◆ **What is needed**
Copy each line from the data that has the word "space" in it.

Data provided START

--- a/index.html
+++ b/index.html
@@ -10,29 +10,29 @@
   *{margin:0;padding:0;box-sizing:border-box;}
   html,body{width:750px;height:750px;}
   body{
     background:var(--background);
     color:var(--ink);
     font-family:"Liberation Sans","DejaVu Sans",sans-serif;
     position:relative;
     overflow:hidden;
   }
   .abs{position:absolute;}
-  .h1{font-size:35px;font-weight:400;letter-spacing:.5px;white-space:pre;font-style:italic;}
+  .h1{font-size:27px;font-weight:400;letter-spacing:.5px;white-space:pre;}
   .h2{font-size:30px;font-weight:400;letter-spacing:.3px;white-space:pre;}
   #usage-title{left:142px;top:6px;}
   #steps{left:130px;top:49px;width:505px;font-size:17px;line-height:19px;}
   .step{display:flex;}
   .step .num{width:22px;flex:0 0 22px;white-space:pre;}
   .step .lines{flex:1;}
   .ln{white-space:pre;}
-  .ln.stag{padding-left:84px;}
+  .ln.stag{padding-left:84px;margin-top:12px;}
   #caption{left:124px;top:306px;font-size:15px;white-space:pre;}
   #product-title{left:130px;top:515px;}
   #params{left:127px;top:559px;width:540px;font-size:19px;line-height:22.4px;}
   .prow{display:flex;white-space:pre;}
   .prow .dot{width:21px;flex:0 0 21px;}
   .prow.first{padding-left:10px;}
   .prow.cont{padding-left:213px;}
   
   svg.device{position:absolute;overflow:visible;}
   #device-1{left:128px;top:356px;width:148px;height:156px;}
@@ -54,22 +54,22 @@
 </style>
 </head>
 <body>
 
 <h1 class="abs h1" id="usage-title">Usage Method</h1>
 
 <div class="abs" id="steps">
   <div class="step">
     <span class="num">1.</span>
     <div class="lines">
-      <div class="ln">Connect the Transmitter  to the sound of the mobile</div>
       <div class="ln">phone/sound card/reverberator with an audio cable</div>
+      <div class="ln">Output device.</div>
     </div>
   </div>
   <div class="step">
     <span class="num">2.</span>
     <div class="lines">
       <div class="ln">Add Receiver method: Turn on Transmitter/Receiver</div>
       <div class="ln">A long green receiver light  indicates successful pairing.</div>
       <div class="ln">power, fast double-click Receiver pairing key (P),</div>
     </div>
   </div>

Data provided END
Data provided START

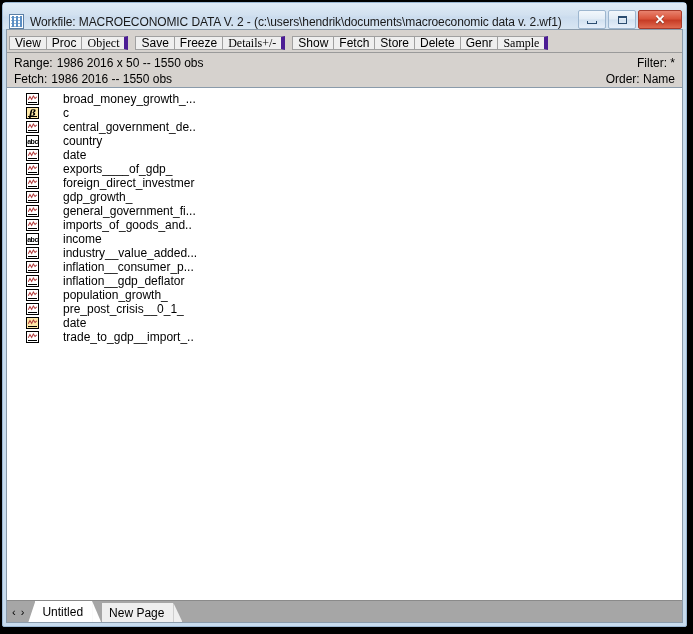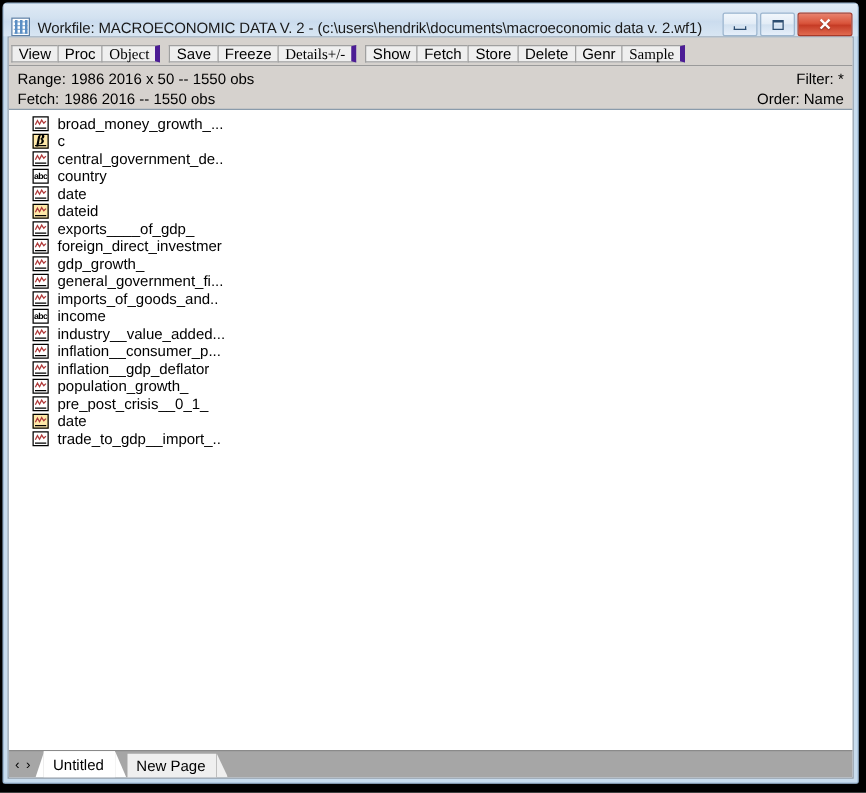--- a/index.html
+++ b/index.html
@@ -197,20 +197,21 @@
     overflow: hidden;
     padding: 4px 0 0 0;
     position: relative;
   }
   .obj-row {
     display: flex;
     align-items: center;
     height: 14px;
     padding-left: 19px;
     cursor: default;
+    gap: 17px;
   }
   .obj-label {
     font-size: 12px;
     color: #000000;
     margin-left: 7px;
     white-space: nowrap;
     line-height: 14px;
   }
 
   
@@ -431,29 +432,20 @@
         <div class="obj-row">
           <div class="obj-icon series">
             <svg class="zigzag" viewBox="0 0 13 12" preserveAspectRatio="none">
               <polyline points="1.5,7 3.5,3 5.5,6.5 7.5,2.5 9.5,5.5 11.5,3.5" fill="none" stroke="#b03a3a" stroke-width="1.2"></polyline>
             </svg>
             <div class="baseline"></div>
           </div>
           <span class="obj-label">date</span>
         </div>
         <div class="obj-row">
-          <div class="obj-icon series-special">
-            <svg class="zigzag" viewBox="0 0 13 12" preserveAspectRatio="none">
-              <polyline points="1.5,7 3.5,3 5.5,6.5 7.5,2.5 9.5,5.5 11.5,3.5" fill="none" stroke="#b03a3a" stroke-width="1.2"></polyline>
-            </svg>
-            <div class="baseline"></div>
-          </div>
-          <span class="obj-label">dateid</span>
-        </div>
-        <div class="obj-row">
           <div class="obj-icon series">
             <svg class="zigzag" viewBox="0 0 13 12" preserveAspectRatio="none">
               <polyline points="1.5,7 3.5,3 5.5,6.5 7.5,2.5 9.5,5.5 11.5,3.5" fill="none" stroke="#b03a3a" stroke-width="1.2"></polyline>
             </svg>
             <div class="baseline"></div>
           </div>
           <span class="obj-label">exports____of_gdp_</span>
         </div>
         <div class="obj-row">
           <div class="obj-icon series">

Data provided END

◆ **Answer section**
-  .h1{font-size:35px;font-weight:400;letter-spacing:.5px;white-space:pre;font-style:italic;}
+  .h1{font-size:27px;font-weight:400;letter-spacing:.5px;white-space:pre;}
   .h2{font-size:30px;font-weight:400;letter-spacing:.3px;white-space:pre;}
   .step .num{width:22px;flex:0 0 22px;white-space:pre;}
   .ln{white-space:pre;}
   #caption{left:124px;top:306px;font-size:15px;white-space:pre;}
   .prow{display:flex;white-space:pre;}
     white-space: nowrap;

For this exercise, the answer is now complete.